34. It was the appellant’s assertion that the respondent did not share the same paternity with them as evidenced by his queer character, devilish behaviour and intensified antagonism against the deceased’s family.

35. It is an undisputed fact from the pleadings lodged in support of the petition for grant in the succession matter in the lower court that the appellant and his sister Caroline Atieno Owino both signed Form 38 granting the respondents herein consent and priority to petition for the grant of letters of administration intestate of the estate of the deceased Petro OO whom they all acknowledged as their father in Form 80 which is the Petition itself. Further, the 1st respondent was listed as the deceased’s son and beneficiary in both Form P & A 5 being the affidavit in support of the petition for grant as well as the Chief’s introductory letter dated June 22, 2018. The gazette notice no. 430 A of 2018 dated December 28, 2018clearly states that the 1st respondent and the 2nd respondent had petitioned for grant of letters of administration intestate as sons of the deceased POO who died at Kenyatta National Hospital on 2/11/2008.

36. The appellant faulted the trial magistrate’s reliance on the Chief’s letter, for not being a requirement of law but a creation of judicial practice meant to identify the deceased’s beneficiaries. Indeed, that is true and for that matter, courts do take judicial notice of the Chief’s letter as an introductory letter identifying beneficiaries of the deceased’s estate because the Chief is expected to have known the deceased and his close family members, unless there is a dispute that the Chief’s letter included strangers as beneficiaries or dependants of the deceased and evidence to the contrary adduced to that effect.

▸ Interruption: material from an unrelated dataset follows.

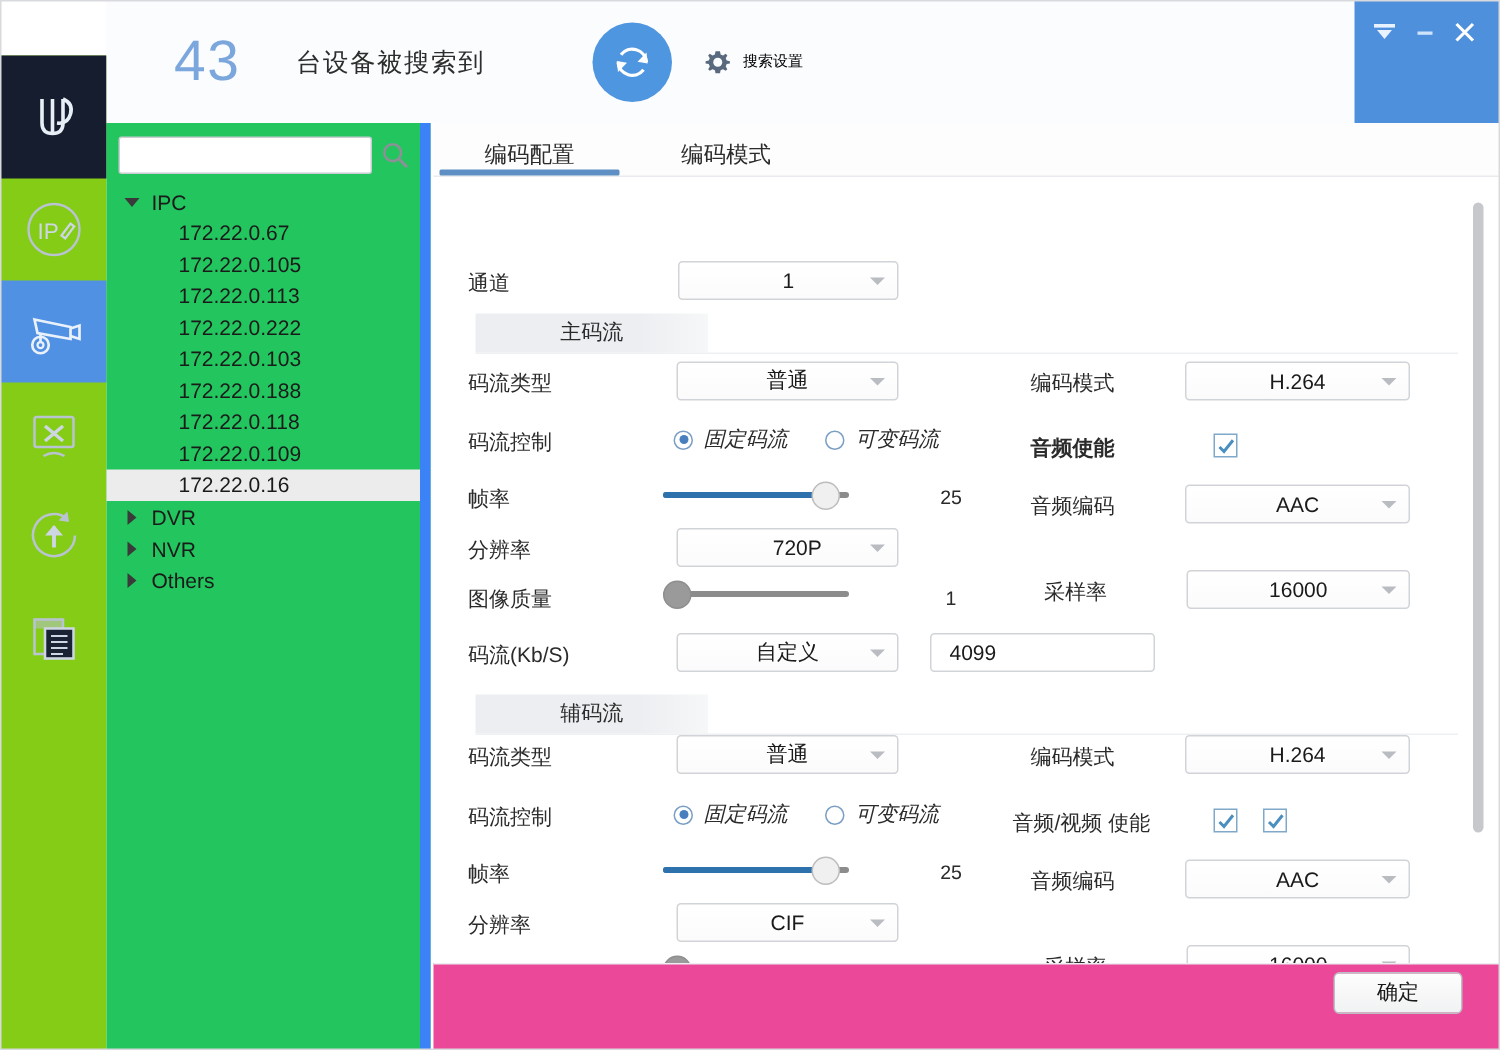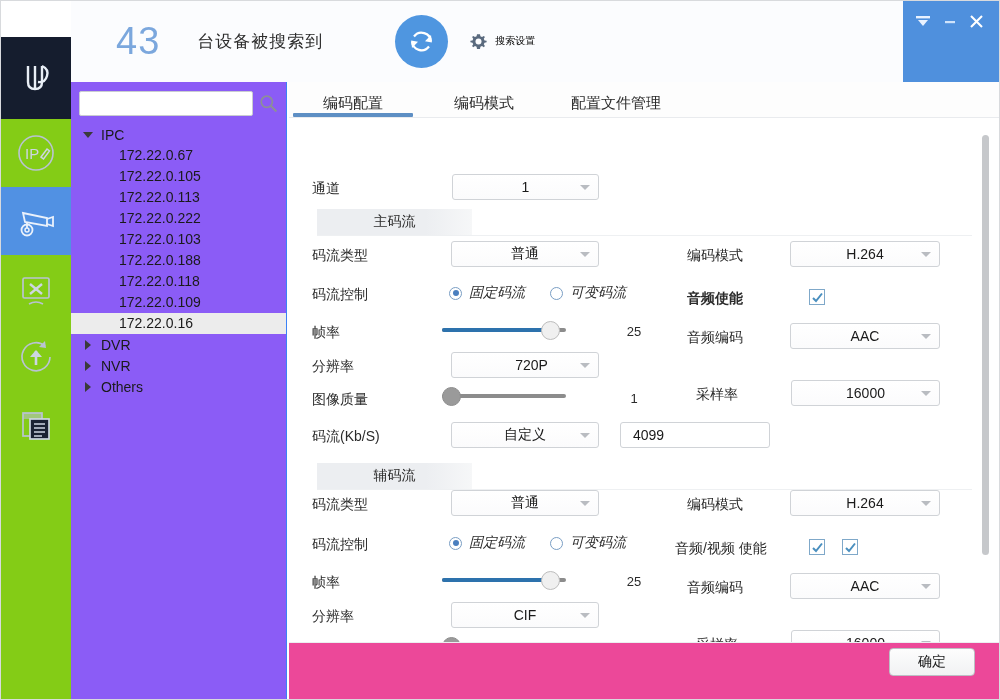"配置文件管理" div.tab { html: <div>配置文件管理</div> -> none }
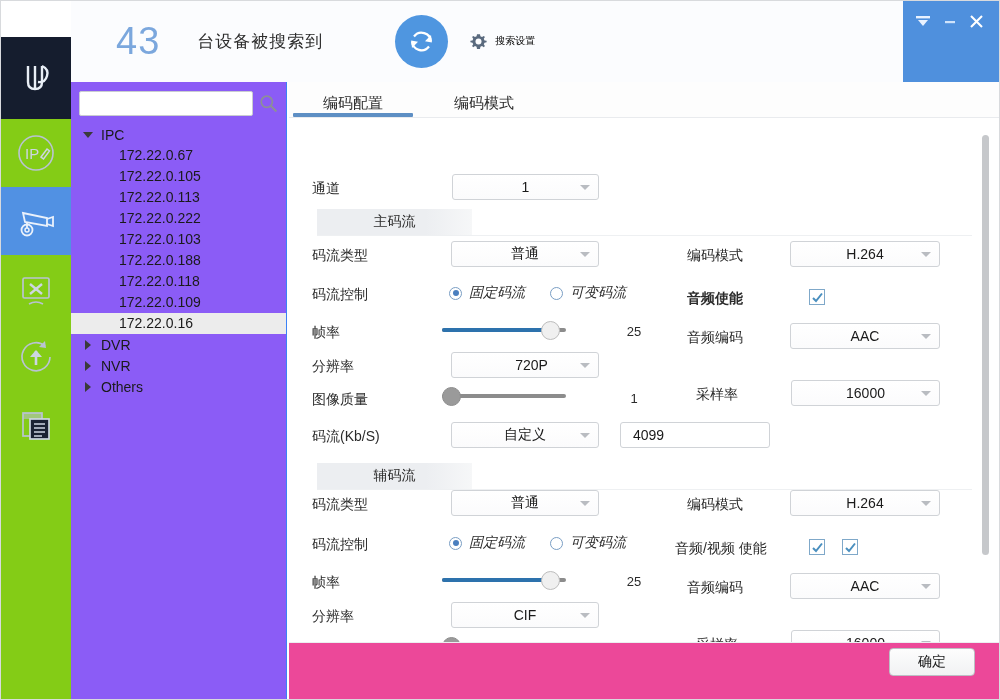"IPC" .tree-panel { background: #8b5cf6 -> #22c55e; border-right: 1px solid #3b82f6 -> 7px solid #3b82f6 }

37. The other significant question is whether the 1st respondent is a stranger who has appeared from the blues or the woods and claimed that he is the son to the deceased Peter OO and that by virtue of that appearance from nowhere, he now claims to be a beneficiary of the estate of the deceased thereby putting pressure on the appellant and the 2nd respondent to demand for proof of his paternity.

38. The appellant further submitted that the 1st respondent was in agreement that a DNA test ought to be done and as such, the trial court ought to have granted their prayer. I have perused the trial court record. position of the 1st respondent was that that if his paternity was in issue then they would need to do a DNA comparison with their parents as it might turn out that they were not children of the deceased but adopted relatives.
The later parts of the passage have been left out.